62. The instructor will inspect the entire fencing equipment before
the exercise begins and assure himself that everything is in such
condition as will prevent accidents.

63. The men equip themselves and form in two lines at the order,
facing each other, with intervals of about 4 paces between files and a
distance of about 2 paces between lines. One line is designated as
number 1; the other, number 2. Also as attack and defense.

64. The opponents being at the order facing each other, the instructor
commands: _SALUTE_.

Each man, with eyes on his opponent, carries the left hand smartly to
the right side, palm of the hand down, thumb and fingers extended and
joined, forearm horizontal, forefinger touching the bayonet. (Two.)
Drop the arm smartly by the side.

This salute is the fencing salute.

All fencing exercises and all fencing at will between individuals will
begin and terminate with the formal courtesy of the fencing salute.

65. After the fencing salute has been rendered the instructor
commands: 1. _Fencing exercise_, 2. _GUARD_.

At the command _guard_ each man comes to the position of _guard_,
heretofore defined, bayonets crossed, each man's bayonet bearing
lightly to the right against the corresponding portion of the
opponent's bayonet.

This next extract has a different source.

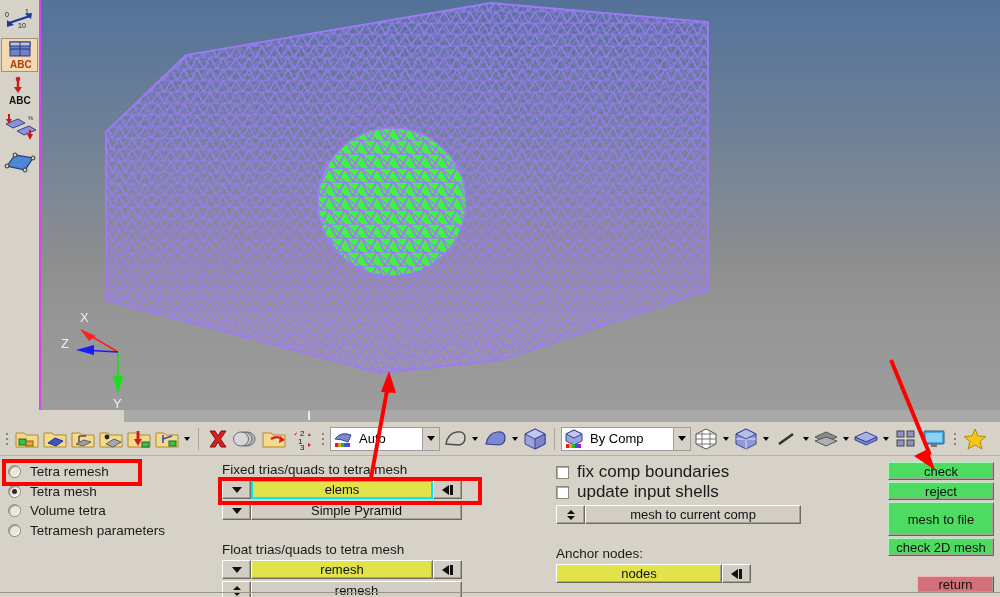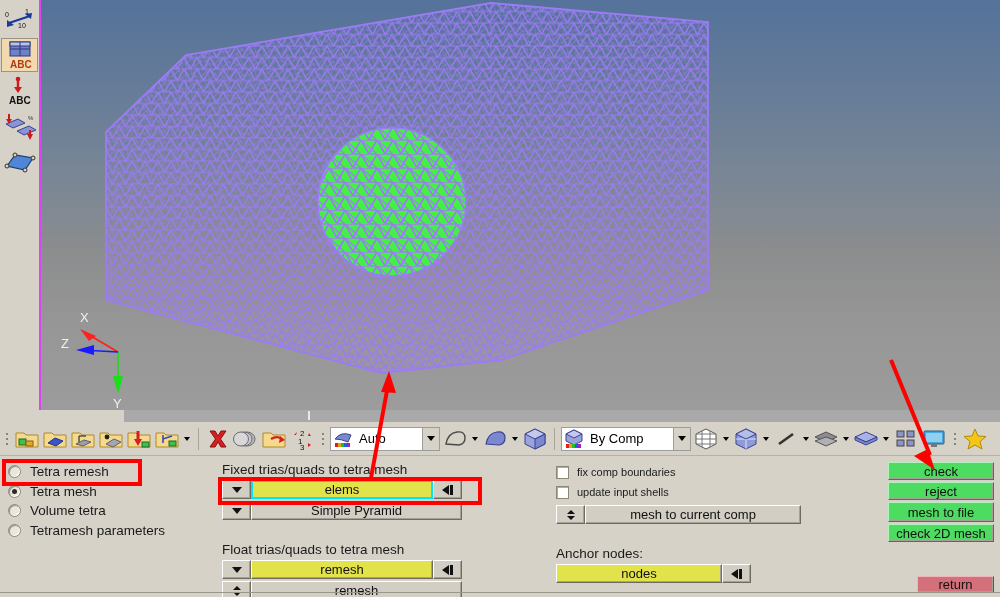"fix comp boundaries" .cb-row span { font-size: 11px -> 17px }
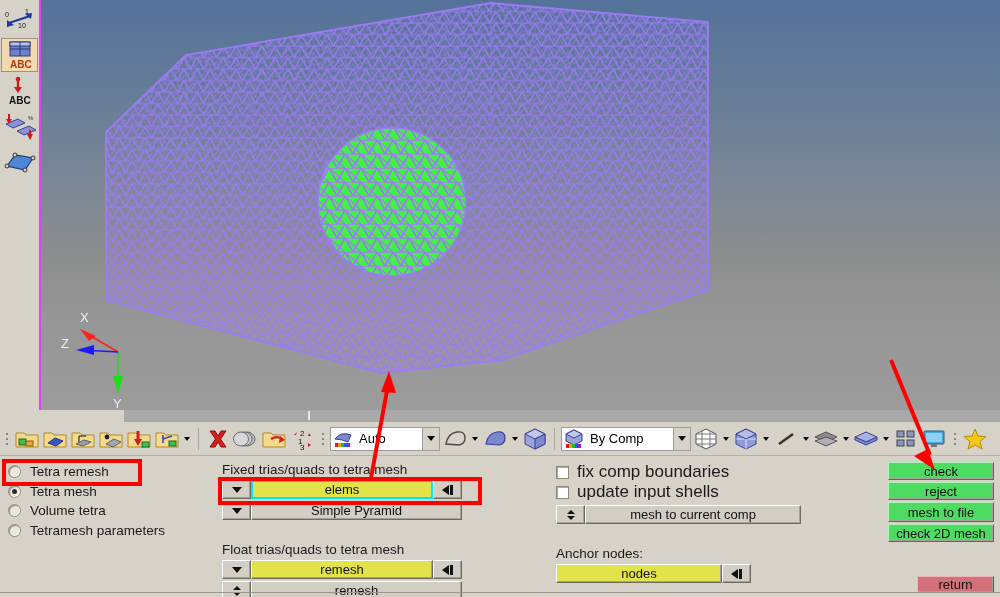"mesh to file" div.hmrow { height: 20px -> 34px }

This position is known as the _engage_ or _engage
right_.

66. Being at the _engage right_: _ENGAGE LEFT_.

The attack drops the point of his bayonet quickly until clear of his
opponent's rifle and describes a semicircle with it upward and to the
right; bayonets are crossed similarly as in the engaged position,
each man's bayonet bearing lightly to the left against the
corresponding portion of the opponent's bayonet.

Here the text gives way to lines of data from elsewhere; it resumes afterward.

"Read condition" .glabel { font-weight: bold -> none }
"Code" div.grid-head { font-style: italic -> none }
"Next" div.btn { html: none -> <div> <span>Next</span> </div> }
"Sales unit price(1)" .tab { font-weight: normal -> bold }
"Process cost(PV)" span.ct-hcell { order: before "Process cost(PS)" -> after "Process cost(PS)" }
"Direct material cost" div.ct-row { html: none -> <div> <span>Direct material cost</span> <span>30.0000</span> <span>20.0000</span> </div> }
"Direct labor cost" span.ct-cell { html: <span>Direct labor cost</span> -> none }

67. Being at _engage left_: _ENGAGE RIGHT_.

The attack quickly drops the point of his bayonet until clear of his
opponent's rifle and describes a semicircle with it upward and to the
left and _engages_.

68. Being _engaged_: _ENGAGE LEFT AND RIGHT_.

The attack _engages left_ and then immediately _engages right_.

69. Being _engaged left_: _ENGAGE RIGHT AND LEFT_.

The attack _engages right_ and then immediately _engages left_.

70. 1. _Number one, ENGAGE RIGHT (LEFT)_; 2. _Number two, COUNTER_.

Number one executes the movement ordered, as above; number two quickly
drops the point of his bayonet and circles it upward to the original
position.

71. In all fencing while maintaining the pressure in the engage, a
certain freedom of motion of the rifle is allowable, consisting of the
play, or up-and-down motion, of one bayonet against the other. This is
necessary to prevent the opponent from divining the intended attack.
It also prevents his using the point of contact as a pivot for his
assaults. In changing from one engage to the other the movement is
controlled by the left hand, the right remaining stationary.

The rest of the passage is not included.